= About this task =
Look below for the line containing "Overview | Model Settings" and the line containing "the RAG pipeline."; repeat exactly those two lines and all lines between them, and nothing else.

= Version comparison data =
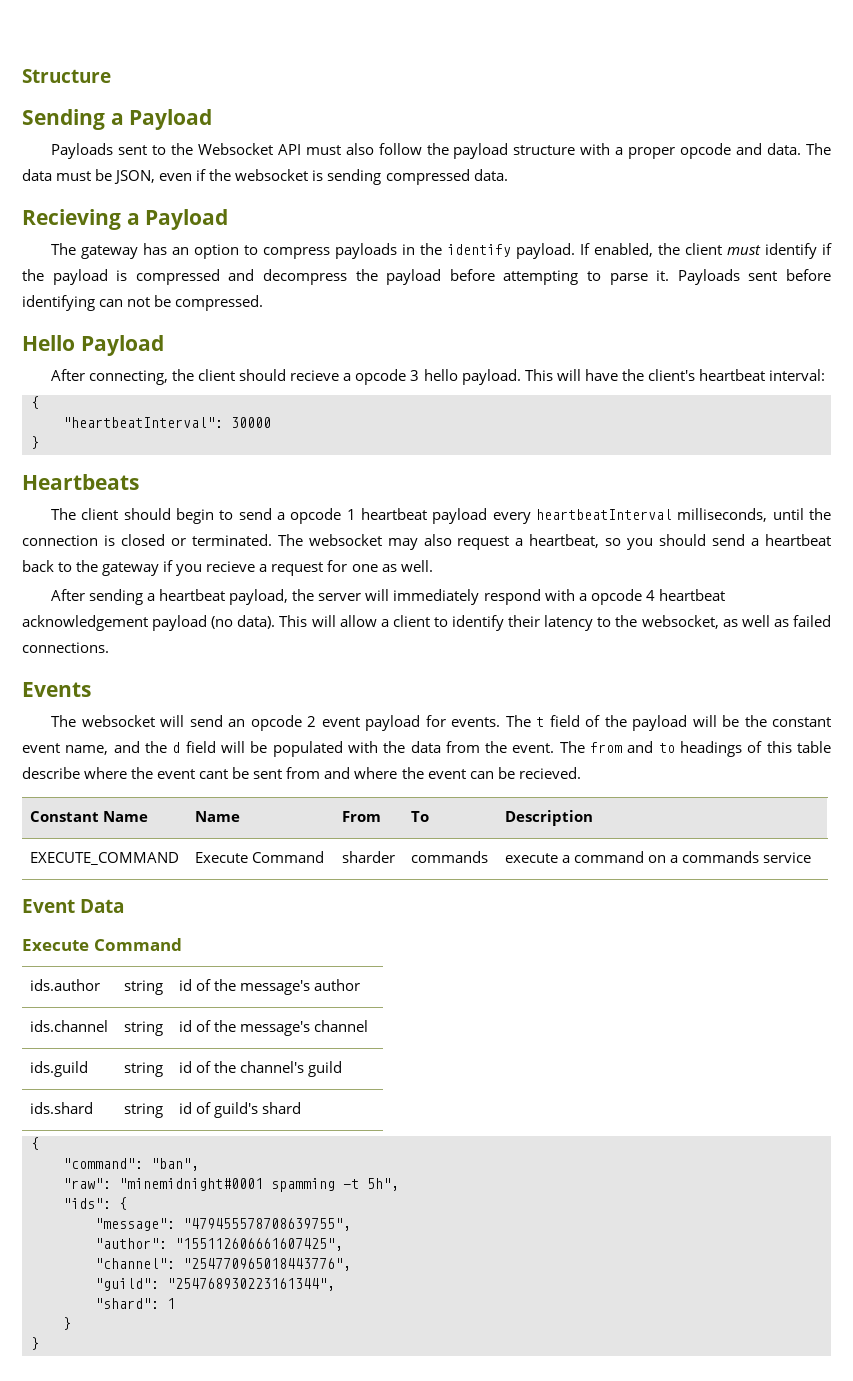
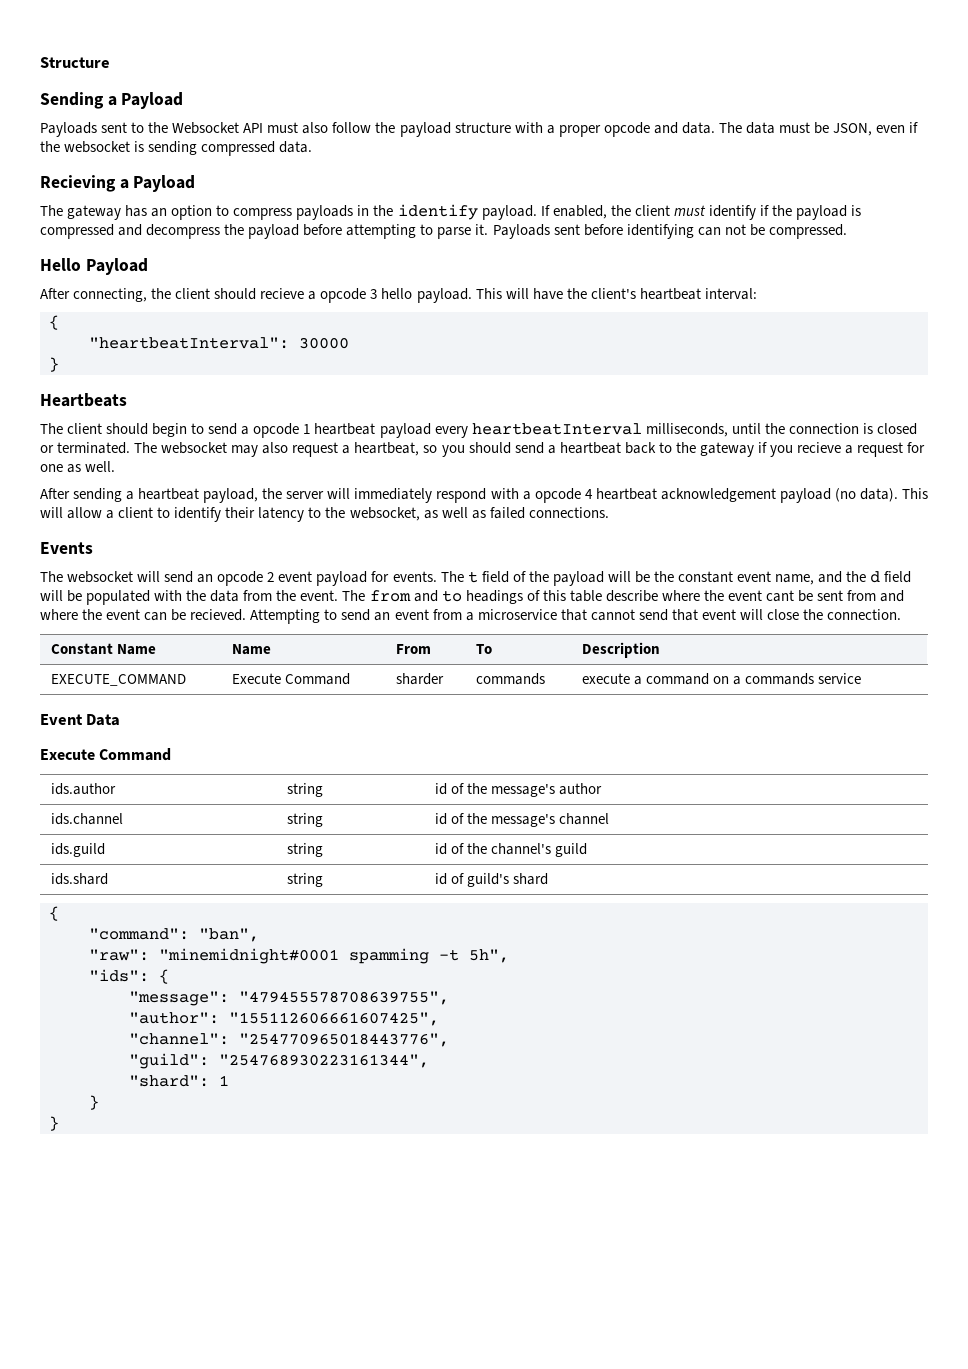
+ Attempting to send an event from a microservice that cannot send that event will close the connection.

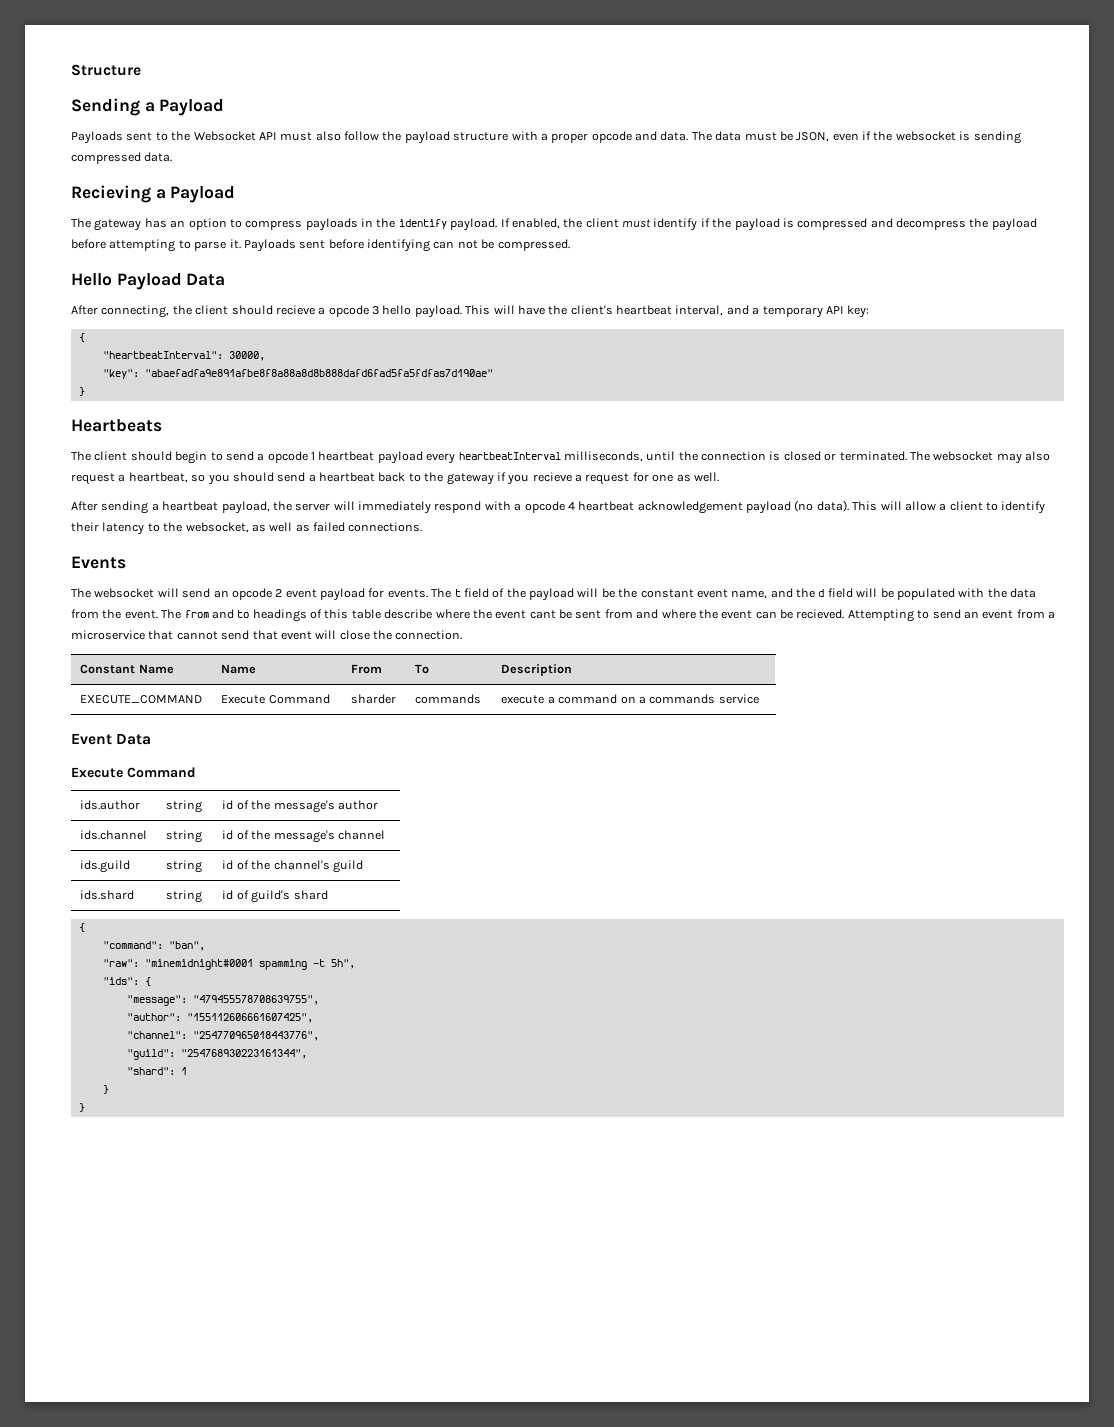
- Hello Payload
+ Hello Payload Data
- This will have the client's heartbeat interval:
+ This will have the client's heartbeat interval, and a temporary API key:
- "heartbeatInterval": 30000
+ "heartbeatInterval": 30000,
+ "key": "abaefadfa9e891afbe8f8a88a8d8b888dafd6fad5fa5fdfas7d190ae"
==
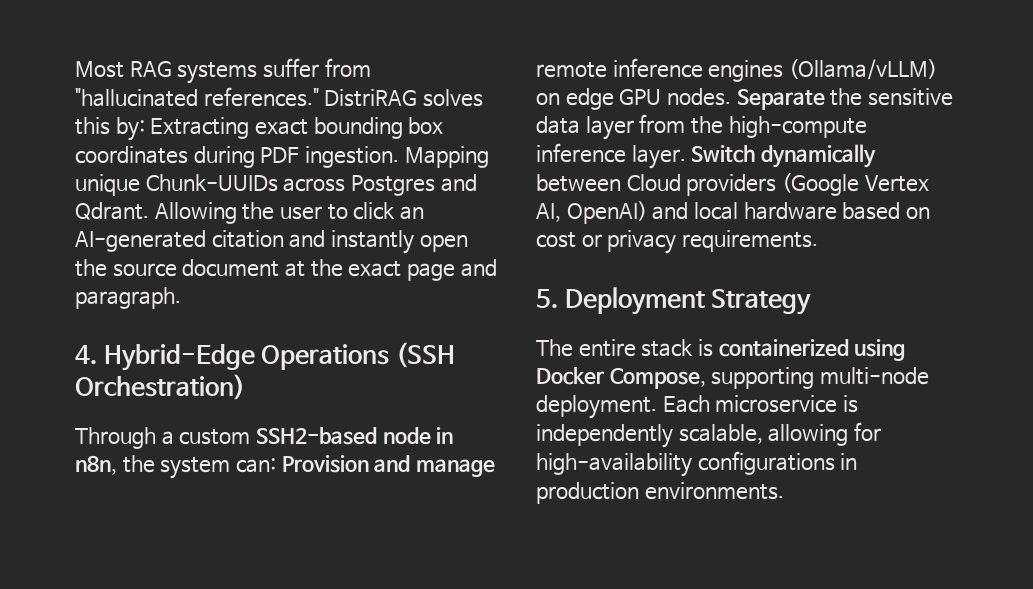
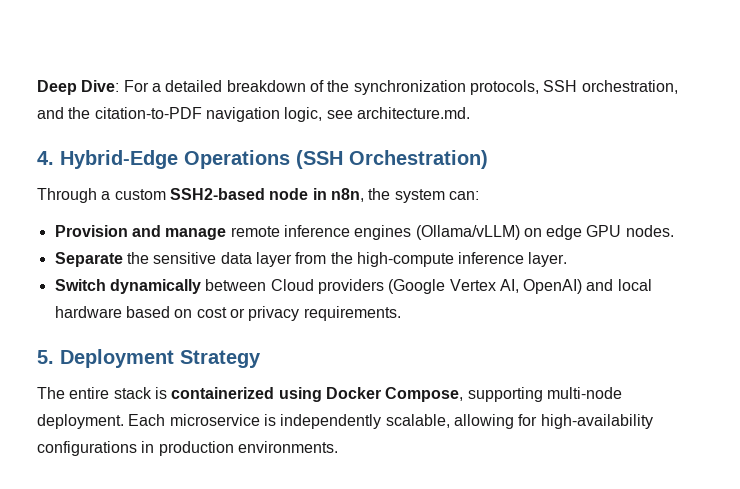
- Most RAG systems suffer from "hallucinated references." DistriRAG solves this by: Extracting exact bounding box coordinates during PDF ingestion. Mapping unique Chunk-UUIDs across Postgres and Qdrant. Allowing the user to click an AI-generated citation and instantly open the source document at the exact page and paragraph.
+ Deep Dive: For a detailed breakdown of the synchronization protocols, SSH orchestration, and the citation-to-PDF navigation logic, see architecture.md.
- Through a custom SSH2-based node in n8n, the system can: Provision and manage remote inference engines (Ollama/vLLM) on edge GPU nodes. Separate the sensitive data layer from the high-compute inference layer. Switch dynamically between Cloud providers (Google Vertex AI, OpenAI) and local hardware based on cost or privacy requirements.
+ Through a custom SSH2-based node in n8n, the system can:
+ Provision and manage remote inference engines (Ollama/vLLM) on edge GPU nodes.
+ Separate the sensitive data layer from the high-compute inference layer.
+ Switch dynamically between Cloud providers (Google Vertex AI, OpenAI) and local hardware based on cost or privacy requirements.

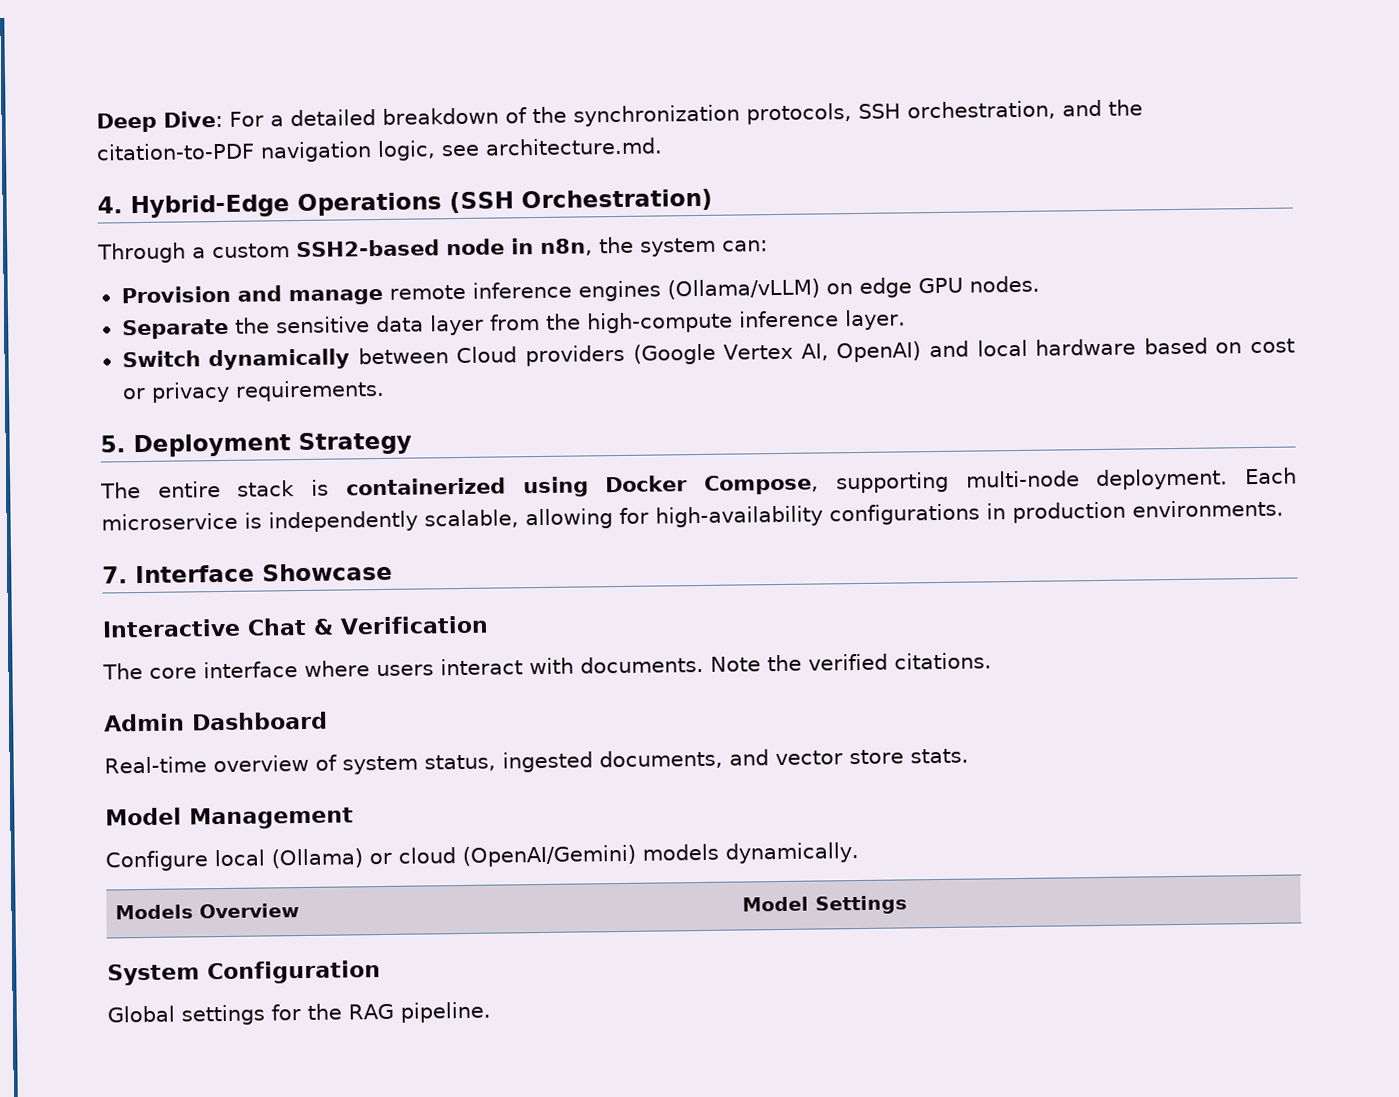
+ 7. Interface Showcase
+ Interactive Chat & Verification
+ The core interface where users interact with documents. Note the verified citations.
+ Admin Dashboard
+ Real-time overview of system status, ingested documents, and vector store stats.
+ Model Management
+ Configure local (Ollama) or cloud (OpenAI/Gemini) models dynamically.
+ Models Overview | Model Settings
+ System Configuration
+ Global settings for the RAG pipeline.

= Exercise response =
+ Models Overview | Model Settings
+ System Configuration
+ Global settings for the RAG pipeline.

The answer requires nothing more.